----- INFORMATION SUPPLIED -----

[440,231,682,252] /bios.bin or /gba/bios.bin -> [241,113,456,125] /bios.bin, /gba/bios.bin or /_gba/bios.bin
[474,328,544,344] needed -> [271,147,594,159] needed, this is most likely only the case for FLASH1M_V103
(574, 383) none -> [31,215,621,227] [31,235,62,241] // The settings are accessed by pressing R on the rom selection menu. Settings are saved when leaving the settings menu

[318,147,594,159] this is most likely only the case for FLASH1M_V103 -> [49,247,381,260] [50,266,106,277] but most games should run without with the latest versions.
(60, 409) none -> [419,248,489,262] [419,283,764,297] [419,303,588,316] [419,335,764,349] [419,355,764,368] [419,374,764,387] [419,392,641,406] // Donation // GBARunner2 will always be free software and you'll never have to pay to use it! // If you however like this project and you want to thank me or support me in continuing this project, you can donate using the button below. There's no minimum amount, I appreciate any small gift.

-----
----- INFORMATION SUPPLIED -----

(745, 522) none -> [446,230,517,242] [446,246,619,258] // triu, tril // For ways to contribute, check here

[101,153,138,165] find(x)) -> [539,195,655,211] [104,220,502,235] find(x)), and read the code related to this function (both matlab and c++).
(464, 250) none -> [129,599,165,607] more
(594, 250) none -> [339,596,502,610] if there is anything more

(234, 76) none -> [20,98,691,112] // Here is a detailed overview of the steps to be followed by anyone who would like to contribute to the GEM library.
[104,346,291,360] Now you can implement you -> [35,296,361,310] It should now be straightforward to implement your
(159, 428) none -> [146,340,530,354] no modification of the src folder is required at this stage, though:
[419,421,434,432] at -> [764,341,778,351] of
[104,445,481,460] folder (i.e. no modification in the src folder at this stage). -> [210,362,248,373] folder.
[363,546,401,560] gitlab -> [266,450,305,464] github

-----

■ REQUIRED ACTION:
Above are some lines. Repeat exactly, and only, those from the line that has "[440,231,682,252] /bios.bin or" through the line that has "(574, 383) none".

■ TASK RESULT:
[440,231,682,252] /bios.bin or /gba/bios.bin -> [241,113,456,125] /bios.bin, /gba/bios.bin or /_gba/bios.bin
[474,328,544,344] needed -> [271,147,594,159] needed, this is most likely only the case for FLASH1M_V103
(574, 383) none -> [31,215,621,227] [31,235,62,241] // The settings are accessed by pressing R on the rom selection menu. Settings are saved when leaving the settings menu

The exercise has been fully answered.